La région du Centre-Nord est tristement réputée pour être un épicentre d’embuscades, d’attaques djihadistes et de pose d’engins explosifs, actions principalement menées par la branche locale du JNIM, le groupe terroriste le plus actif dans le Sahel central. Paradoxalement, c’est aussi un refuge pour des dizaines de milliers de déplacés internes fuyant les violences exacerbées plus au nord, dans la région du Sahel. Barsalogho, théâtre de cette barbarie, se trouve à 145 kilomètres de la capitale, Ouagadougou.
Depuis son accession au pouvoir en septembre 2022 via un coup d’État, le Capitaine Traoré a érigé la lutte contre les djihadistes et la reconquête du territoire national en objectif prioritaire. Il a récemment affirmé consacrer « 80% de [son] temps à la guerre ». Malgré l’arrivée d’une centaine d’instructeurs et de mercenaires russes, leur rôle se limite principalement à la protection du Capitaine Traoré lui-même. La stratégie de « reconquête » du président de la junte repose davantage sur l’acquisition de moyens matériels, tels que des drones de combat de fabrication turque, et sur l’engagement de la population civile, notamment par le recrutement massif de volontaires. Tragiquement, des dizaines de civils ont également été envoyés au front en guise de punition pour avoir exprimé des critiques envers la junte militaire.
La vulnérabilité des volontaires de défense de la patrie (VDP) face au terrorisme
Les Volontaires de Défense de la Patrie (VDP), dont environ 30 000 sont déployés en première ligne, bénéficient d’une formation militaire rudimentaire. Cependant, ils se retrouvent souvent dépourvus d’armes ou de munitions suffisantes pour faire face aux terroristes aguerris. Cette carence les a malheureusement transformés en cibles privilégiées pour les radicaux, comme en témoigne l’incident de Barsalogho. Le Projet de Données sur les Événements et les Localisations des Conflits Armés (Acled) estime qu’environ 5 000 volontaires ont péri dans diverses attaques depuis la création de cette force en 2019. Malgré le fort engagement patriotique de beaucoup, un mécontentement grandissant s’observe au sein de leurs rangs, comme le révèle une source burkinabé proche des VDP. Ils perçoivent une prime mensuelle d’environ 120 euros pour leur dévouement.

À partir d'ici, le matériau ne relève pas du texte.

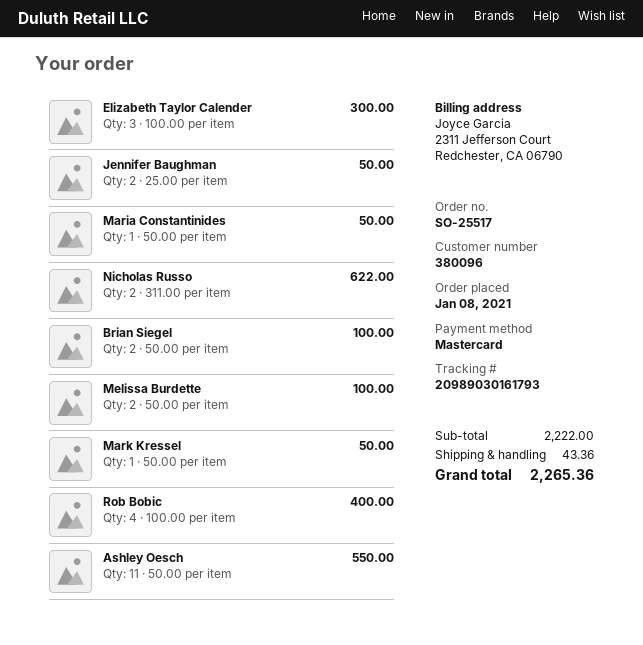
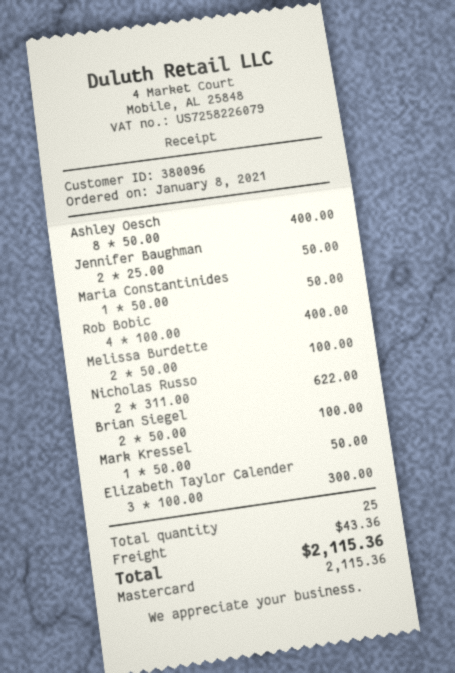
Ashley Oesch: 11 x 50.00 = 550.00 -> 8 x 50.00 = 400.00
total: 2265.36 -> 2115.36

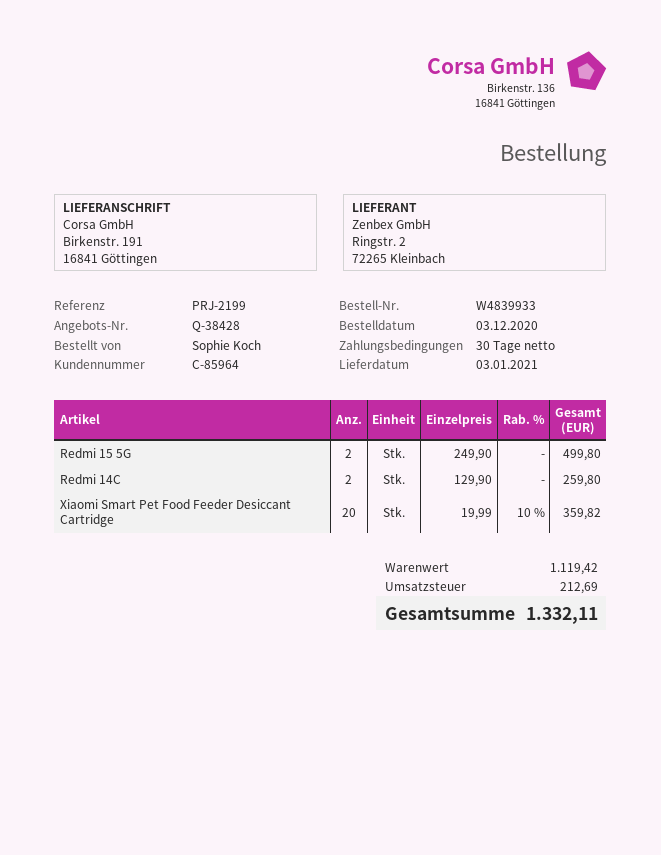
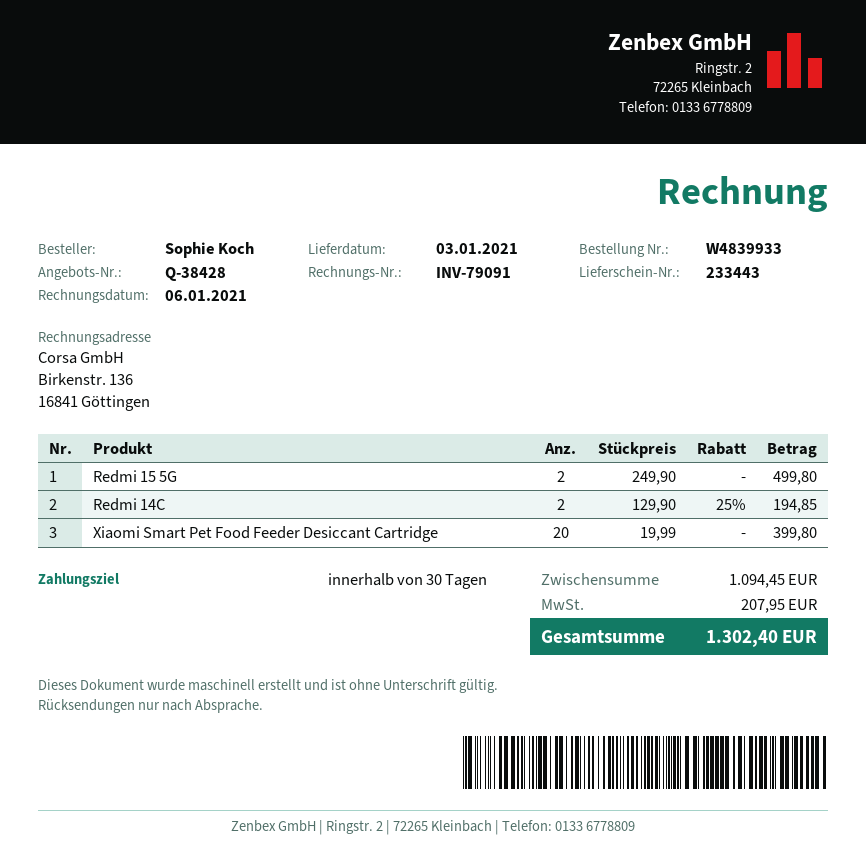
Redmi 14C: 2 x 129.90 = 259.80 -> 2 x 129.90 - 25% = 194.85
Xiaomi Smart Pet Food Feeder Desiccant Cartridge: 20 x 19.99 - 10% = 359.82 -> 20 x 19.99 = 399.80
subtotal: 1119.42 -> 1094.45
tax: 212.69 -> 207.95
total: 1332.11 -> 1302.40

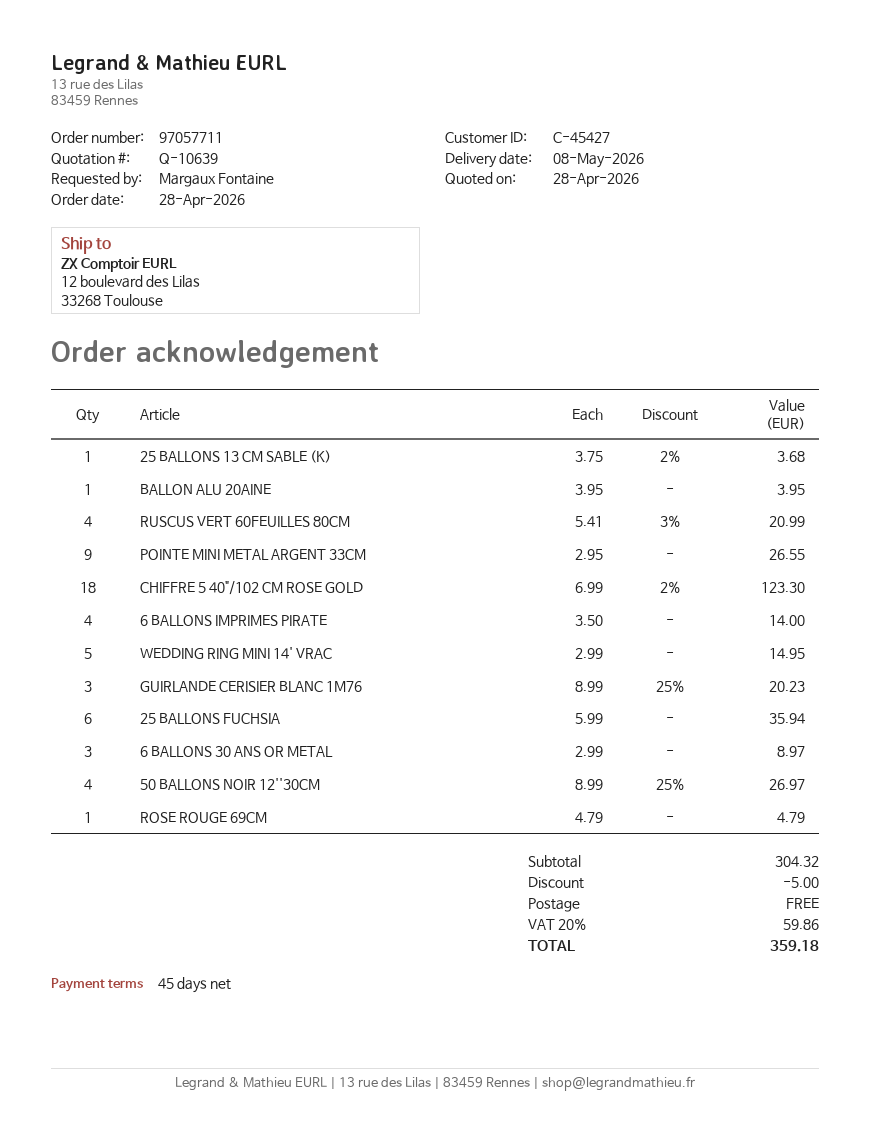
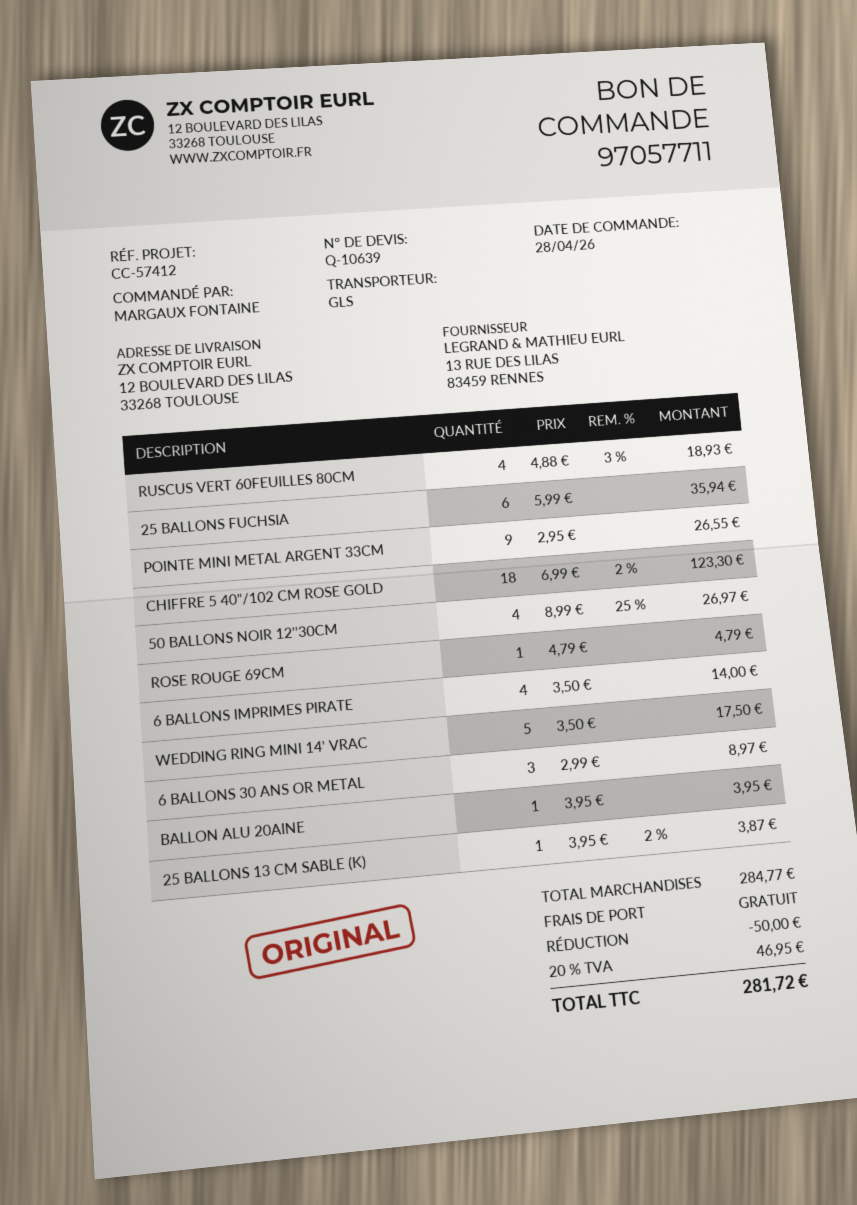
25 BALLONS 13 CM SABLE (K): 1 x 3.75 - 2% = 3.68 -> 1 x 3.95 - 2% = 3.87
RUSCUS VERT 60FEUILLES 80CM: 4 x 5.41 - 3% = 20.99 -> 4 x 4.88 - 3% = 18.93
WEDDING RING MINI 14' VRAC: 5 x 2.99 = 14.95 -> 5 x 3.50 = 17.50
GUIRLANDE CERISIER BLANC 1M76: 3 x 8.99 - 25% = 20.23 -> none
subtotal: 304.32 -> 284.77
discount: 5.00 -> 50.00
tax: 20% = 59.86 -> 20% = 46.95
total: 359.18 -> 281.72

Le Burkina Faso est englué dans une insurrection djihadiste depuis 2015, avec une intensification particulière dans le nord, l’est et l’ouest du pays. Cette crise a déjà engendré des milliers de morts et provoqué le déplacement de plus de deux millions de personnes. On estime que plus de la moitié du territoire burkinabé échappe actuellement au contrôle de l’État. Dans de vastes zones, la présence des forces de défense est limitée aux axes routiers principaux et aux grandes agglomérations. Les attaques terroristes visant militaires et civils, souvent des volontaires ou leurs familles, sont incessantes. Cependant, il est également documenté que l’armée et les VDP eux-mêmes sont impliqués dans des actes de violence. En avril dernier, Human Rights Watch a publiquement accusé les Forces armées burkinabées et leurs auxiliaires civils d’être responsables du décès de 223 civils, dont 56 enfants, dans deux villages du nord du pays, des allégations que le gouvernement burkinabé a formellement démenties.